O(1) – The algorithm uses a fixed-size array to store the queue elements. It also maintains two pointers, one for the head and one for the tail of the queue. The space required for these pointers and the array is independent of the number of enqueue and dequeue operations performed. Therefore, the auxiliary space complexity is constant.

Edge Cases

Case	How to Handle
k is zero or negative	Throw an IllegalArgumentException, as a circular queue cannot have a non-positive size.
Multiple enqueue operations filling the queue to capacity, then multiple dequeue operations emptying the queue.	Verify that head and tail pointers are correctly updated to wrap around and elements are properly enqueued and dequeued without data loss or incorrect pointers.
Enqueue operation when the queue is already full.	Return false from the enqueue operation, indicating that the enqueue failed.
Dequeue operation when the queue is empty.	Return false from the dequeue operation, indicating that the dequeue failed.
Calling head() or tail() when the queue is empty.	Return -1 as specified in the prompt, indicating there is no element to return.

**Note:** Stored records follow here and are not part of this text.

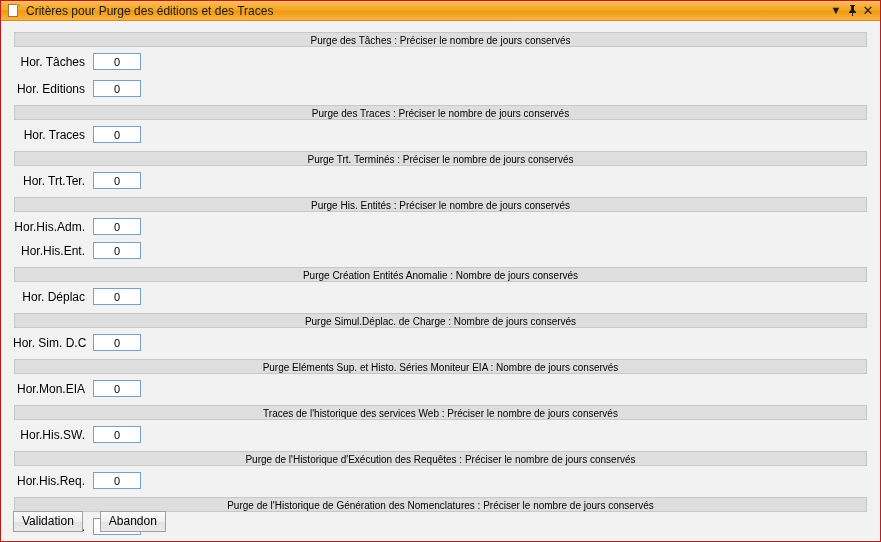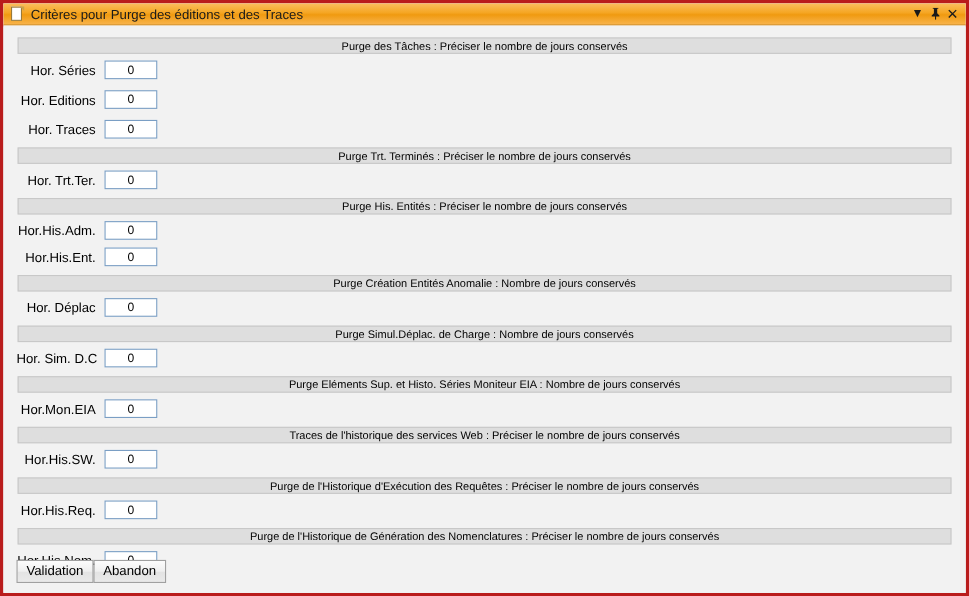--- a/index.html
+++ b/index.html
@@ -11,21 +11,21 @@
     font-family: "Liberation Sans", sans-serif;
     font-size: 12px;
     color: #000000;
   }
   .window {
     position: relative;
     width: 881px;
     height: 542px;
     box-sizing: border-box;
     background: #f2f2f2;
-    border: 3px solid #b91c1c;
+    border: 1px solid #b91c1c;
     overflow: hidden;
   }
   
   .titlebar {
     height: 20px;
     background: linear-gradient(to bottom, #fbbd5e 0%, #f5a623 45%, #f09a10 55%, #f8b34a 100%);
     border-bottom: 1px solid #d98c14;
     display: flex;
     align-items: center;
     padding: 0 4px;
@@ -131,21 +131,21 @@
     padding: 0;
     outline: none;
   }
   .spacer-3 { height: 3px; }
   
   .buttons {
     position: absolute;
     left: 12px;
     bottom: 9px;
     display: flex;
-    gap: 0;
+    gap: 17px;
   }
   .btn {
     min-width: 56px;
     height: 21px;
     padding: 0 8px;
     box-sizing: border-box;
     background: linear-gradient(to bottom, #fcfcfc 0%, #efefef 50%, #e3e3e3 51%, #e9e9e9 100%);
     border: 1px solid #a0a0a0;
     font-family: "Liberation Sans", sans-serif;
     font-size: 12px;
@@ -173,35 +173,36 @@
       </svg>
     </span>
     <span class="tb-btn close">✕</span>
   </div>
 
   <div class="client">
 
     <div class="group">
       <div class="section-header">Purge des Tâches : Préciser le nombre de jours conservés</div>
       <div class="field-row">
-        <div class="field-label">Hor. Séries</div>
+        <div class="field-label">Hor. Tâches</div>
         <input class="field-input" type="text" value="0" style="">
       </div>
     </div>
     <div class="spacer-3"></div>
 
     <div class="group">
       <div class="field-row">
         <div class="field-label">Hor. Editions</div>
         <input class="field-input" type="text" value="0" style="">
       </div>
     </div>
     <div class="spacer-3"></div>
 
     <div class="group">
+      <div class="section-header">Purge des Traces : Préciser le nombre de jours conservés</div>
       <div class="field-row">
         <div class="field-label">Hor. Traces</div>
         <input class="field-input" type="text" value="0" style="">
       </div>
     </div>
     <div class="spacer-3"></div>
 
     <div class="group">
       <div class="section-header">Purge Trt. Terminés : Préciser le nombre de jours conservés</div>
       <div class="field-row">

Extreme number of enqueue and dequeue operations leading to head and tail wrapping around multiple times.	Ensure that the modulo operator (%) is used correctly when calculating new positions for head and tail to prevent out-of-bounds access and maintain circularity.
Integer overflow for queue size k, especially during index calculations.	Use `int` for index calculations; ensure k itself doesn't exceed reasonable memory constraints before instantiating the array.
Rapid sequence of enqueue and dequeue operations that continuously switch between empty and full states.	Test for race conditions (if multithreaded), make sure the `isEmpty` and `isFull` methods update correctly after each op to prevent inconsistencies.